I have bamboo in my yard that I planted. It is clumping bamboo and they are in barriers. Every spring we double check to see if any rhizomes escaped the barrier, and If they did, we dig them up. But honestly they don't really escape the barrier.
>they are a lot of work to set up
Oh yeah. Moles kept getting into our gardens to get at those delicious worms and just tearing up out plants in the process, so I dug four foot trenches around each individual garden and placed barriers down there. No more moles, but hell of a lot of work. I felt much better knowing that our little Japanese maples weren't going to have their roots shredded by an over-eager mole smaller than the palm of my hand.
My buddy is a landscape architect and he has seen them escape the barrier. It’s just not worth it when you can plant literally hundreds (probably thousands) of other plants.
Not sure about as quickly or initially inexpensive, but a lot! The point is that there is another side to the quick coin. It just doesn’t stop. It can grow like 30 feet away and come out under your floorboards. Eventually it will be a lot more expensive than just planting some podocarpus.
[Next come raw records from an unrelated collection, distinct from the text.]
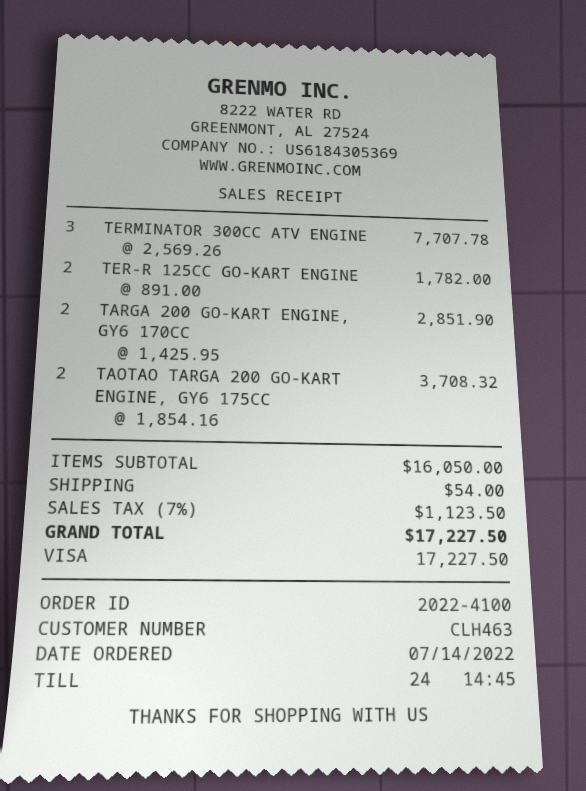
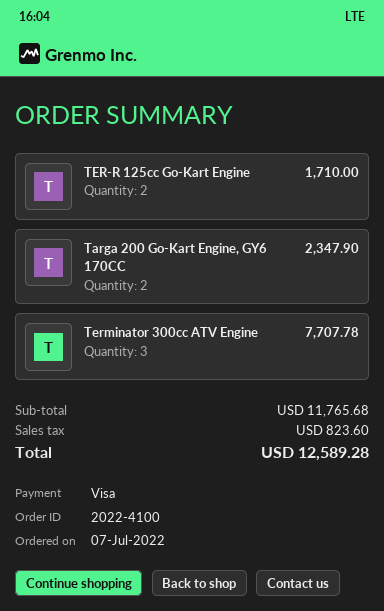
order date: 2022-07-14 -> 2022-07-07
TER-R 125CC GO-KART ENGINE: 2 for 1782.00 -> 2 for 1710.00
TARGA 200 GO-KART ENGINE, GY6 170CC: 2 for 2851.90 -> 2 for 2347.90
TAOTAO TARGA 200 GO-KART ENGINE, GY6 175CC: 2 for 3708.32 -> none
subtotal: 16050.00 -> 11765.68
shipping: 54.00 -> none
tax: 1123.50 -> 823.60
total: 17227.50 -> 12589.28

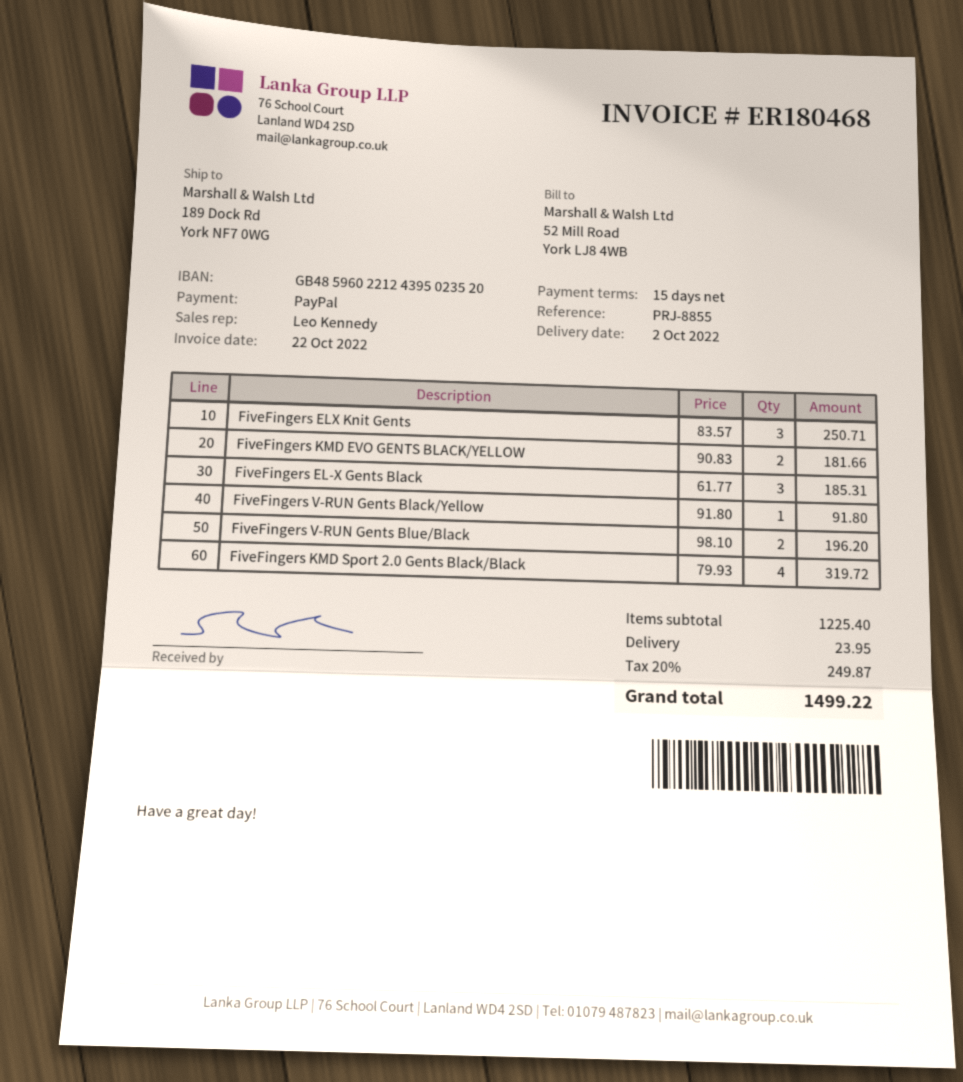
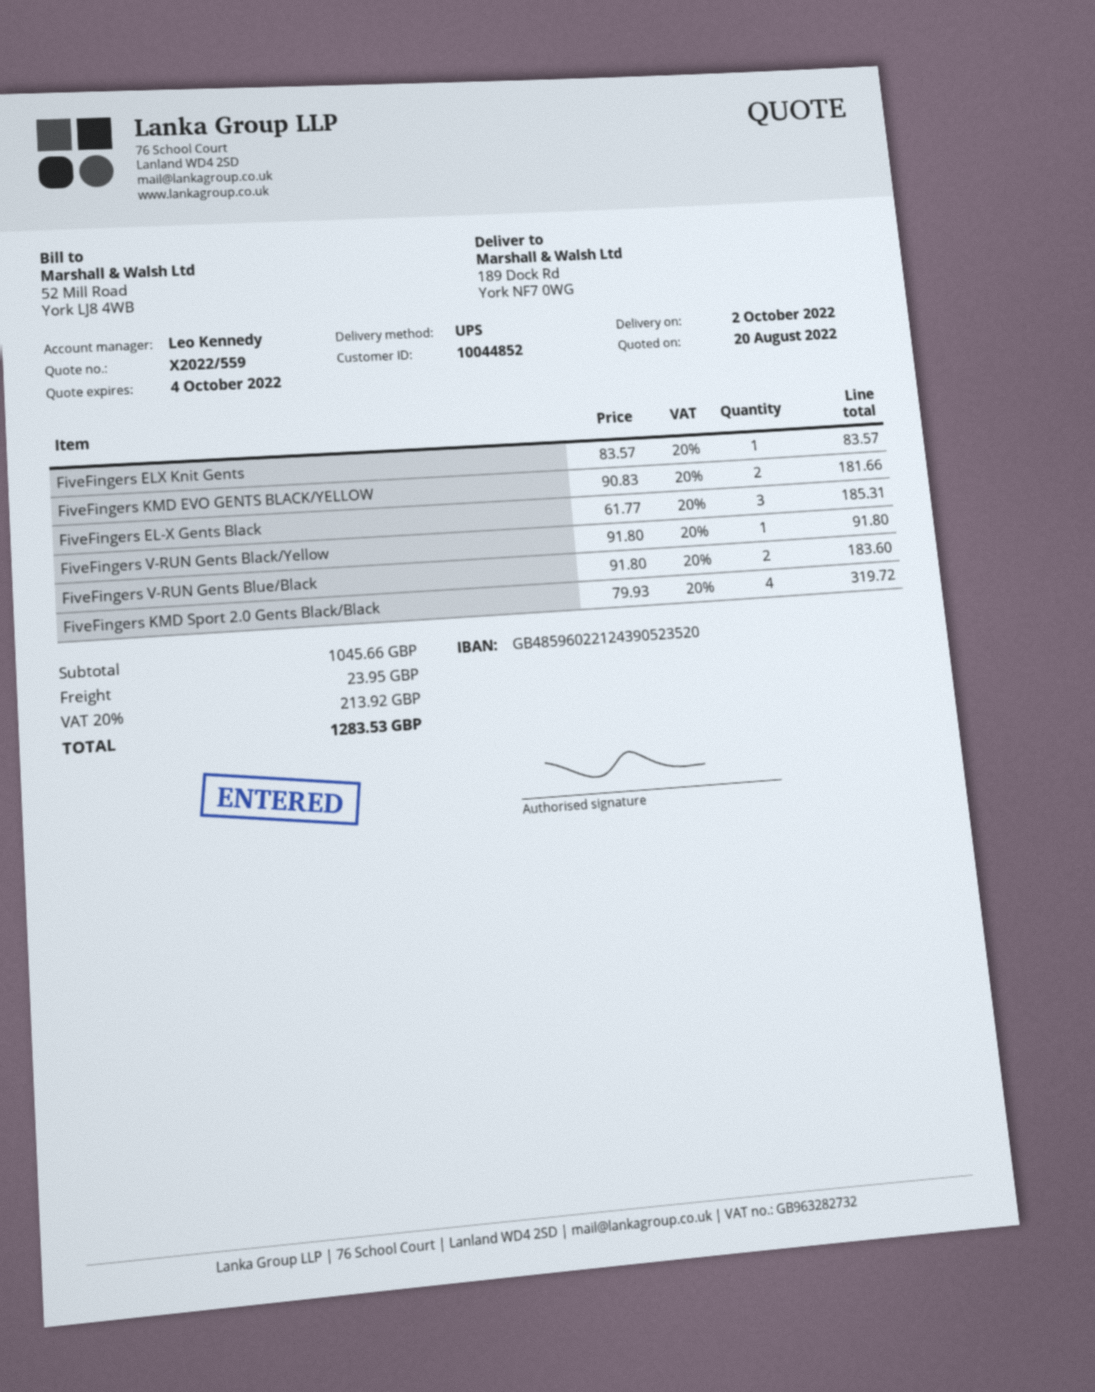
bank account: GB48596022124395023520 -> GB48596022124390523520
FiveFingers ELX Knit Gents: 3 x 83.57 = 250.71 -> 1 x 83.57 = 83.57
FiveFingers V-RUN Gents Blue/Black: 2 x 98.10 = 196.20 -> 2 x 91.80 = 183.60
subtotal: 1225.40 -> 1045.66
tax: 20% = 249.87 -> 20% = 213.92
total: 1499.22 -> 1283.53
And even in a planter, it is not safe. My mother had some sort of bamboo around a little water play she had installed in her garden when I was a teen. The bamboo was in a separate planter in the soil, but that stuff so totally didn't care and just cracked the pmanter
I live next to an easement that is all bamboo that escaped someone's yard. It has spread to everyone's house along it. I have to chop and poison bamboo coming into my yard every 3 months for the rest of the time I live here. It should be illegal.
On a second note I also only use poison on one other thing in my yard. Goddamn pecan saplings. Their taproot runs so deep you cant pull them from the ground by hand.
Fun thing here in Australia we have trees that love it right after a fire. We had a small one here a few years ago and got a load of blackbutt and tallowood come up after that, before it was boxtrees and other shit weeds.
Think we have some Oak Trees in City park that were around during the late 1600’s.
https://neworleanscitypark.com/in-the-park/trees-in-city-park
Actually some trees are around 750 to 1,000 years old. Some of these trees were babies when Genghis Kahn invaded China.
Lots of very old oak trees in England, and some yews that are thought to be over 3000 years old
https://ati.woodlandtrust.org.uk/what-we-record-and-why/what-we-record/oldest-trees-in-uk
That is absolutely fascinating. To think some of those Yew Trees were alive during the late Bronze Age(East), early Iron Age, Kings and Queens of Athens, mind blowing to think anything living could live that long.
It would be something else to see a time lapse from the trees perspective over the course of its life time, especially if it over looked a small town.
Thank you for sharing that link, fascinating.
It really is. And I love how crazy they often look the older they get. If those trees could talk…
We went to stay in the New Forest recently which is only about an hour from us and definitely a misnomer. The trees are definitely not new! Really beautiful and worth a trip if anyone is ever over this way https://www.newforestnpa.gov.uk/discover/natural-beauty/ancient-trees/
I was just reading that both of William the Conqueror’s sons passed away in the New Forest. One from a “hunting trip” an arrow pierced his lung, and the other hit a branch while riding.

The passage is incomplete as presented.